Print each entry again exactly as written, and keep the pictures out.

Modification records
= = = = = = =

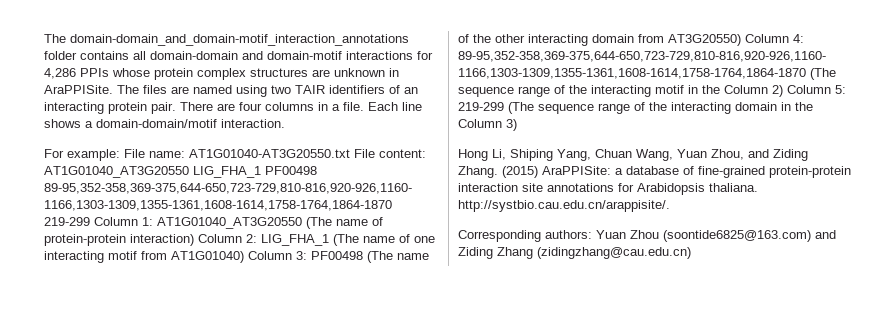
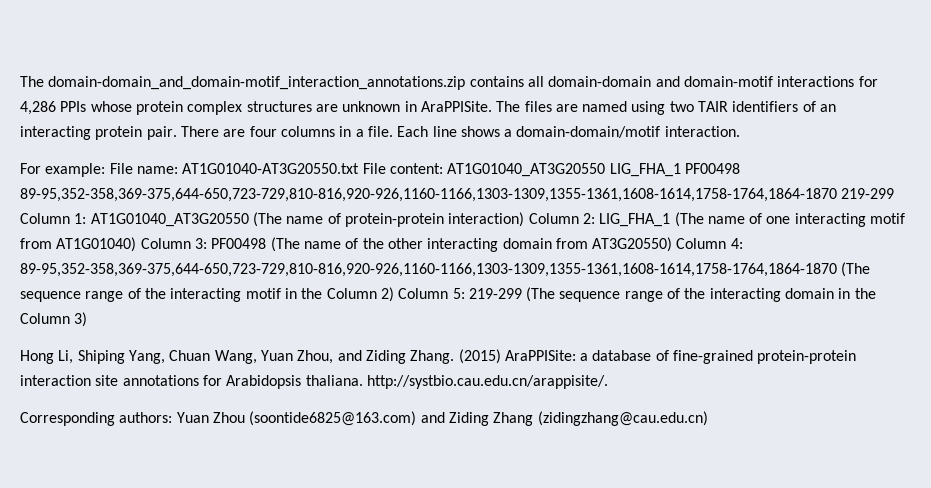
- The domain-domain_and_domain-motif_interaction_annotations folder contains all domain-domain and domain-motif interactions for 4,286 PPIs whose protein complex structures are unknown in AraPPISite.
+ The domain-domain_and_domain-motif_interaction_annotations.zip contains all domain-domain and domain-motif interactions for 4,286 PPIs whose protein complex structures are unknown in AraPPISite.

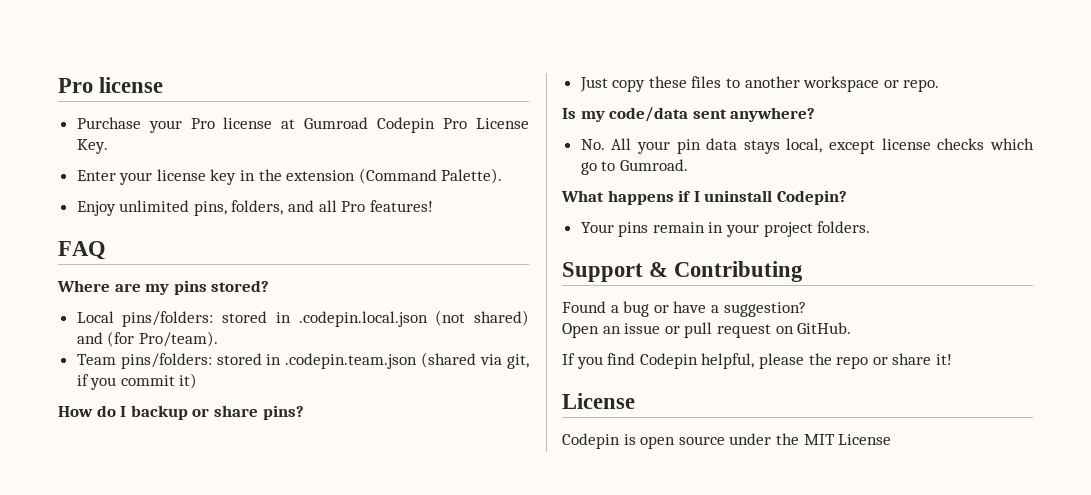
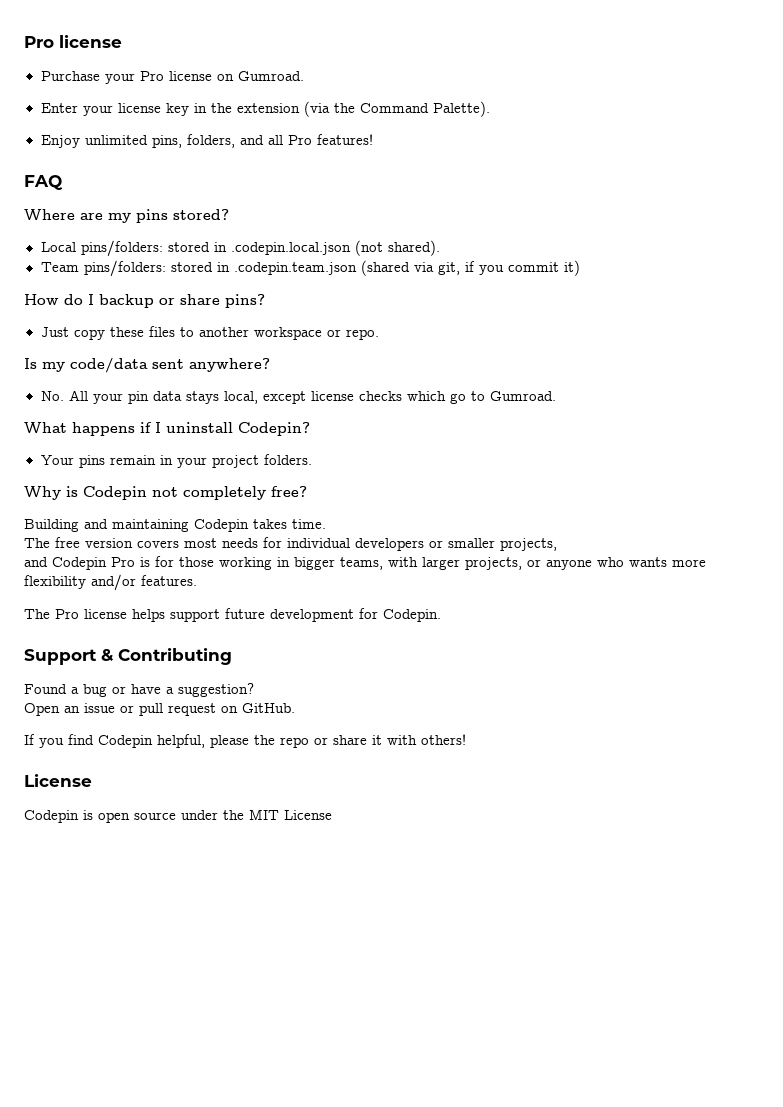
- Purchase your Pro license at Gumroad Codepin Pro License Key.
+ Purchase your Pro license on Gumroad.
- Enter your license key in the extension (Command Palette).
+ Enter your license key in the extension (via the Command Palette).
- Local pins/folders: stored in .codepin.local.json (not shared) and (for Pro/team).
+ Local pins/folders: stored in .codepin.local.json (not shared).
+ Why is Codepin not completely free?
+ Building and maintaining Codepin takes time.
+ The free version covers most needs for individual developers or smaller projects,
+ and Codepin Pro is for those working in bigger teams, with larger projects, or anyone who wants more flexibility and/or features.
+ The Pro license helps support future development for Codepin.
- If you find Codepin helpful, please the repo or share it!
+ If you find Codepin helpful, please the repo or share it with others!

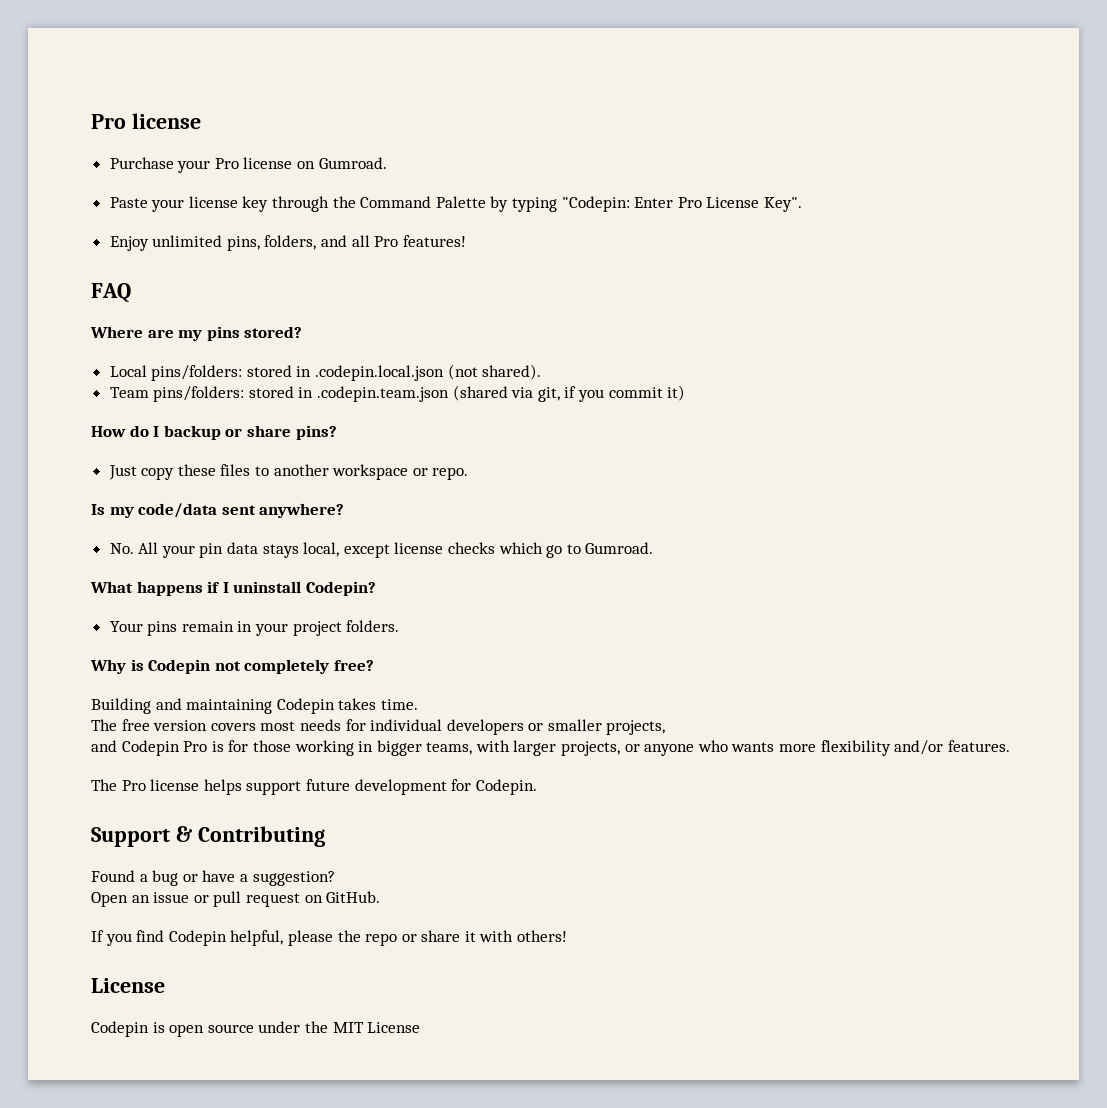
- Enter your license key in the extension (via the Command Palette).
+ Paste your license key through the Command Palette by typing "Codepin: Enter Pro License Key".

= = = = = = =

Exercise answer
- The domain-domain_and_domain-motif_interaction_annotations folder contains all domain-domain and domain-motif interactions for 4,286 PPIs whose protein complex structures are unknown in AraPPISite.
+ The domain-domain_and_domain-motif_interaction_annotations.zip contains all domain-domain and domain-motif interactions for 4,286 PPIs whose protein complex structures are unknown in AraPPISite.

- Purchase your Pro license at Gumroad Codepin Pro License Key.
+ Purchase your Pro license on Gumroad.
- Enter your license key in the extension (Command Palette).
+ Enter your license key in the extension (via the Command Palette).
- Local pins/folders: stored in .codepin.local.json (not shared) and (for Pro/team).
+ Local pins/folders: stored in .codepin.local.json (not shared).
+ Why is Codepin not completely free?
+ Building and maintaining Codepin takes time.
+ The free version covers most needs for individual developers or smaller projects,
+ and Codepin Pro is for those working in bigger teams, with larger projects, or anyone who wants more flexibility and/or features.
+ The Pro license helps support future development for Codepin.
- If you find Codepin helpful, please the repo or share it!
+ If you find Codepin helpful, please the repo or share it with others!

- Enter your license key in the extension (via the Command Palette).
+ Paste your license key through the Command Palette by typing "Codepin: Enter Pro License Key".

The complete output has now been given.